Background technology
Ganoderma is a kind of medicinal fungi of preciousness, the applicating history in existing several thousand.The Shennong's Herbal of the Eastern Han Dynasty is classified Ganoderma as medicine-feeding.Later on the medicine scholar also has many treatises about Ganoderma the successive dynasties, and as " The Master of Preserving Simplicity " of the Ge Hong of the Eastern Jin Dynasty, " Newly Revised Canon of Materia Medica " of the Su Jing Tang Dynasty, beam be for " Mingyi Bielu " of TAO Hong-Jing, and the Compendium of Material Medica of Ming Dynasty's Li Shizhen (1518-1593 A.D.) etc.The ancient medicine scholar fully realizes the medical value of Ganoderma is existing, thinks that Ganoderma has " strengthening the body resistance " effect, can be used for treating multiple disease.

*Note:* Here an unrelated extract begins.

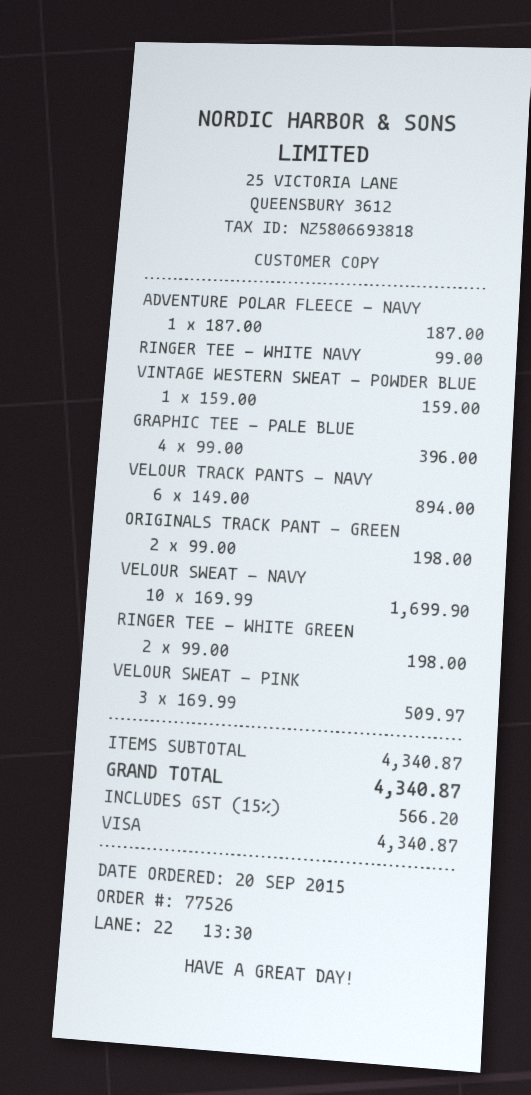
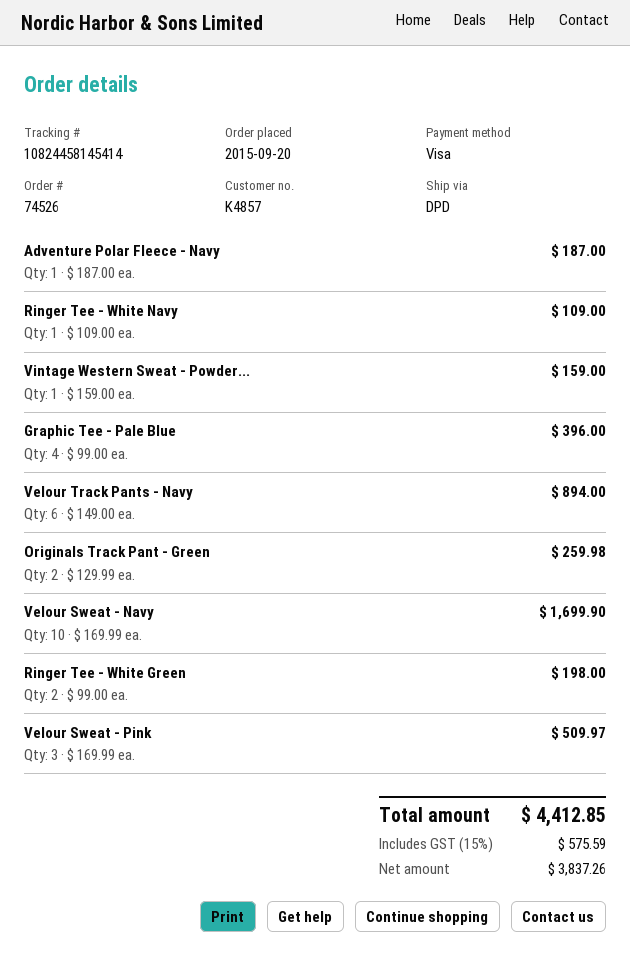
order number: 77526 -> 74526
RINGER TEE - WHITE NAVY: 1 x 99.00 = 99.00 -> 1 x 109.00 = 109.00
ORIGINALS TRACK PANT - GREEN: 2 x 99.00 = 198.00 -> 2 x 129.99 = 259.98
tax: 15% = 566.20 -> 15% = 575.59
total: 4340.87 -> 4412.85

The modern study of Ganoderma starts from the 1950's, along with the success of artificial culture and submerged fermentation biotechnology, for medical research and the product development of Ganoderma provides competent raw material.The Pharmacopoeia of the People's Republic of China (2000) has recorded Ganoderma as legal Chinese crude drug, and U.S.'s " medical herbs pharmacopeia and treatment summary " has also recorded Ganoderma, and this series monograph has only recorded 10 kinds of Chinese medicines so far.The medical value that Ganoderma is described has obtained many-sidedly admitting.
The chemical research of Ganoderma proves that it contains polysaccharide, triterpenes, main effective ingredient such as peptide class.Pharmacological research proves that it has pharmacological action widely, as antitumor, and anti HIV-1 virus, immunomodulating resists myocardial ischemia, blood lipid regulation, blood sugar lowering, sedation, hepatoprotective effect, anti-radiation and anti-chemotherapy, anti-hypoxia and anti-aging effects etc.
Triterpenoid compound is one of main chemical compositions of Ganoderma class, a lot of triterpenoid compound have the important physical activity, such as, ganodriol F, ganodermanontriol, lucidumol A and lucidumol B have the anti HIV-1 virus activity, and ganodericacid F has the activity of very strong inhibition hypertensinase etc.Separate to obtain after this compounds from nineteen eighty-two T Kubota people such as (Helv.Chim.Acta, 65 (2), 611-619,1982) first, separated obtaining more than 100 kind of similar compound up to now.
About the disclosed patent of Ganodenic acid and the document of delivering are broadly divided into three classes:
The first kind is about the fermenting and producing Ganodenic acid, these patents and document mainly are optimization of fermentation conditions, increase Ganodenic acid output: Japan Patent: openly specially permit the communique spy and open flat 4-304890, disclose the fermentation manufacturing technique of Ganodenic acid, but the content of Ganodenic acid only is 0.46-1.0 milligram/100 milligram dry weight in the product of gained.Among the patent CN1264743A, clock Kien Giang and Fang Qinghua provide a kind of " solution fermentation is produced ganoderan and Ganodenic acid technology simultaneously ", relate to the static culture method of a kind of liquid aerobic fermentation-liquid, investigated vibration and the static influence that Ganodenic acid is produced in the second stage incubation.Wang Shuhua, Sun Cuihuan, Zhu Wanqin, Wang Hengxin, Feng Jian. ganoderma lucidum liquid deep layer fermenting process research preliminary study, JOURNAL OF MICROBIOLOGY 1994,14 (5): 29-32 has reported that Ganoderma G3-1 criticizes cultured method.Also have some patents and document also to disclose and reported various fermentation process, such as, the clock Kien Giang discloses relevant fermentation method with Tang Yajie and has produced the patent of ganoderan and Ganodenic acid (patent publication No. CN1375557, CN1316519) simultaneously, can the high efficiency production Ganodenic acid, the total content of thick Ganodenic acid can reach 5 milligrams/100 milligrams, and total output is up to 1 grams per liter.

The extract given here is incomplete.